* [Work task]:
Using the listing below, print the line containing "- Part 2.1: Using BTSolver 6", the line containing "me on Twitter.", and each line between them, exactly and nothing else. Pictures stay out of the print.

* [Records shown]:
┌──
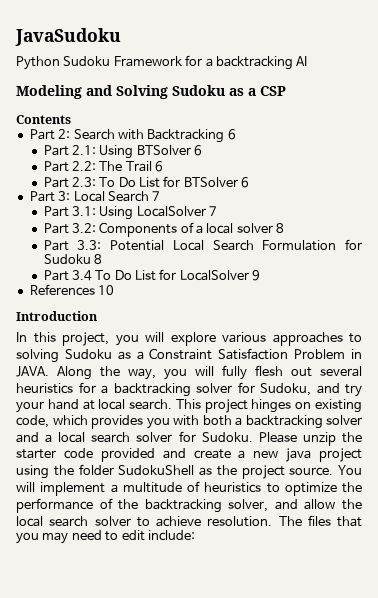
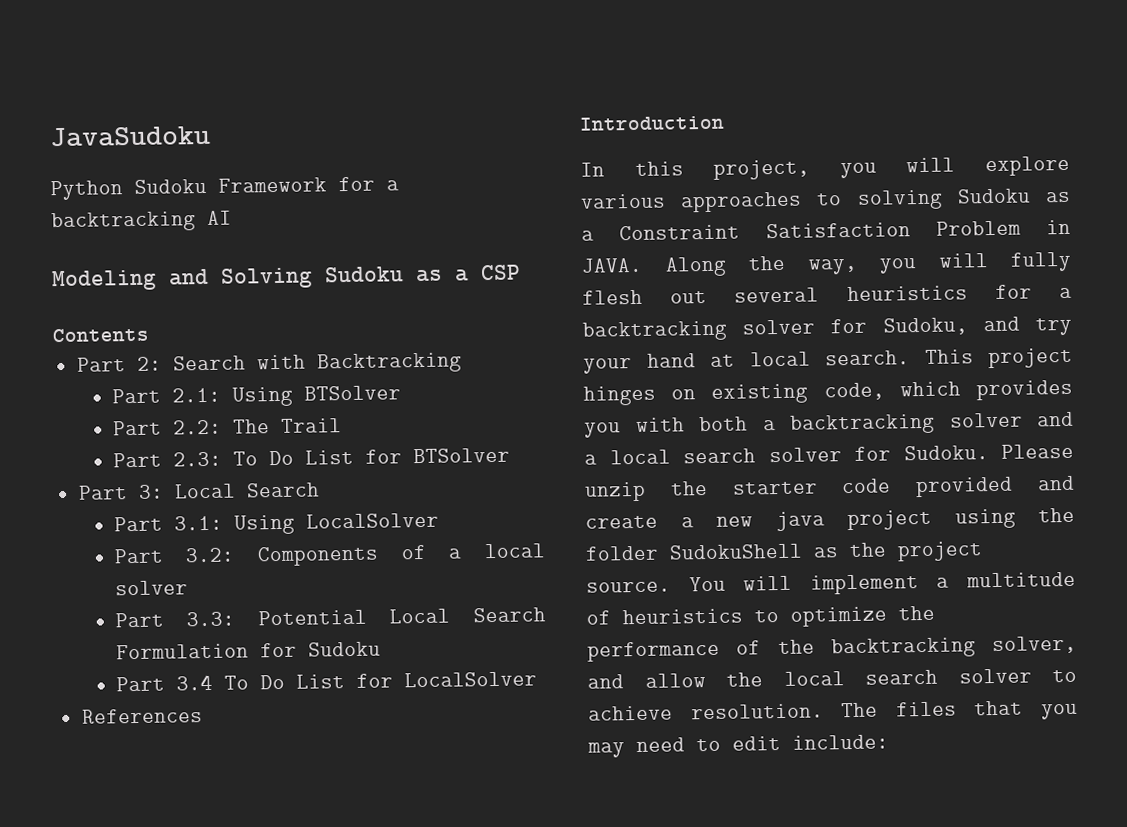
- Part 2: Search with Backtracking 6
+ Part 2: Search with Backtracking
- Part 2.1: Using BTSolver 6
+ Part 2.1: Using BTSolver
- Part 2.2: The Trail 6
+ Part 2.2: The Trail
- Part 2.3: To Do List for BTSolver 6
+ Part 2.3: To Do List for BTSolver
- Part 3: Local Search 7
+ Part 3: Local Search
- Part 3.1: Using LocalSolver 7
+ Part 3.1: Using LocalSolver
- Part 3.2: Components of a local solver 8
+ Part 3.2: Components of a local solver
- Part 3.3: Potential Local Search Formulation for Sudoku 8
+ Part 3.3: Potential Local Search Formulation for Sudoku
- Part 3.4 To Do List for LocalSolver 9
+ Part 3.4 To Do List for LocalSolver
- References 10
+ References

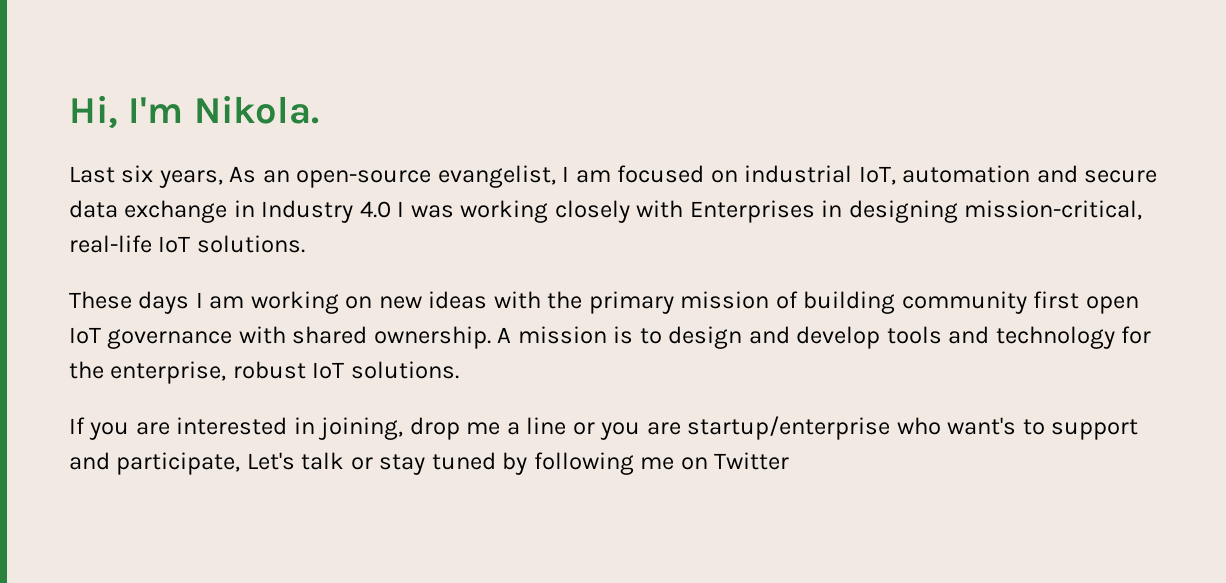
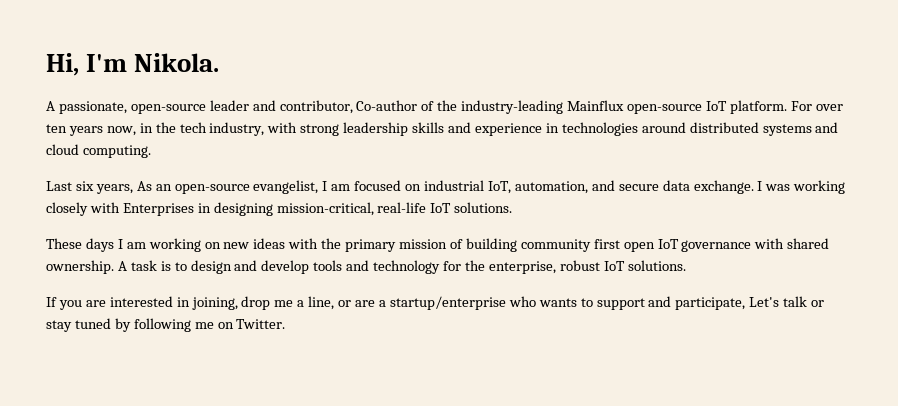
+ A passionate, open-source leader and contributor, Co-author of the industry-leading Mainflux open-source IoT platform. For over ten years now, in the tech industry, with strong leadership skills and experience in technologies around distributed systems and cloud computing.
- Last six years, As an open-source evangelist, I am focused on industrial IoT, automation and secure data exchange in Industry 4.0 I was working closely with Enterprises in designing mission-critical, real-life IoT solutions.
+ Last six years, As an open-source evangelist, I am focused on industrial IoT, automation, and secure data exchange. I was working closely with Enterprises in designing mission-critical, real-life IoT solutions.
- A mission is to design and develop tools and technology for the enterprise, robust IoT solutions.
+ A task is to design and develop tools and technology for the enterprise, robust IoT solutions.
- If you are interested in joining, drop me a line or you are startup/enterprise who want's to support and participate, Let's talk or stay tuned by following me on Twitter
+ If you are interested in joining, drop me a line, or are a startup/enterprise who wants to support and participate, Let's talk or stay tuned by following me on Twitter.

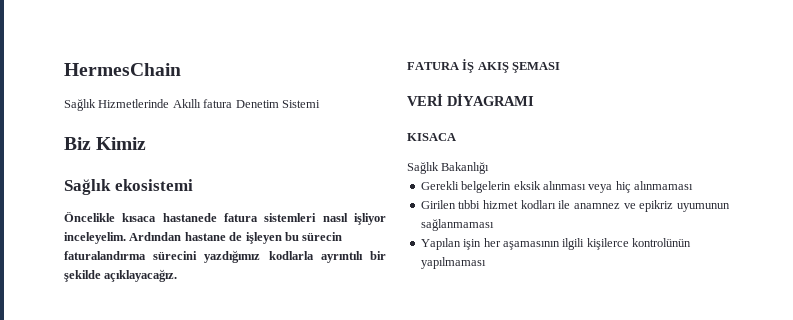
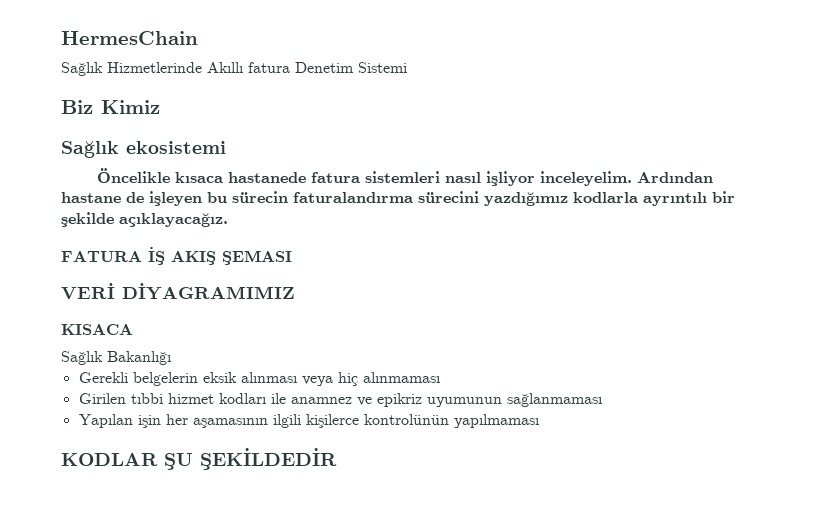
- VERİ DİYAGRAMI
+ VERİ DİYAGRAMIMIZ
+ KODLAR ŞU ŞEKİLDEDİR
└──
* [Result below]:
- Part 2.1: Using BTSolver 6
+ Part 2.1: Using BTSolver
- Part 2.2: The Trail 6
+ Part 2.2: The Trail
- Part 2.3: To Do List for BTSolver 6
+ Part 2.3: To Do List for BTSolver
- Part 3: Local Search 7
+ Part 3: Local Search
- Part 3.1: Using LocalSolver 7
+ Part 3.1: Using LocalSolver
- Part 3.2: Components of a local solver 8
+ Part 3.2: Components of a local solver
- Part 3.3: Potential Local Search Formulation for Sudoku 8
+ Part 3.3: Potential Local Search Formulation for Sudoku
- Part 3.4 To Do List for LocalSolver 9
+ Part 3.4 To Do List for LocalSolver
- References 10
+ References

+ A passionate, open-source leader and contributor, Co-author of the industry-leading Mainflux open-source IoT platform. For over ten years now, in the tech industry, with strong leadership skills and experience in technologies around distributed systems and cloud computing.
- Last six years, As an open-source evangelist, I am focused on industrial IoT, automation and secure data exchange in Industry 4.0 I was working closely with Enterprises in designing mission-critical, real-life IoT solutions.
+ Last six years, As an open-source evangelist, I am focused on industrial IoT, automation, and secure data exchange. I was working closely with Enterprises in designing mission-critical, real-life IoT solutions.
- A mission is to design and develop tools and technology for the enterprise, robust IoT solutions.
+ A task is to design and develop tools and technology for the enterprise, robust IoT solutions.
- If you are interested in joining, drop me a line or you are startup/enterprise who want's to support and participate, Let's talk or stay tuned by following me on Twitter
+ If you are interested in joining, drop me a line, or are a startup/enterprise who wants to support and participate, Let's talk or stay tuned by following me on Twitter.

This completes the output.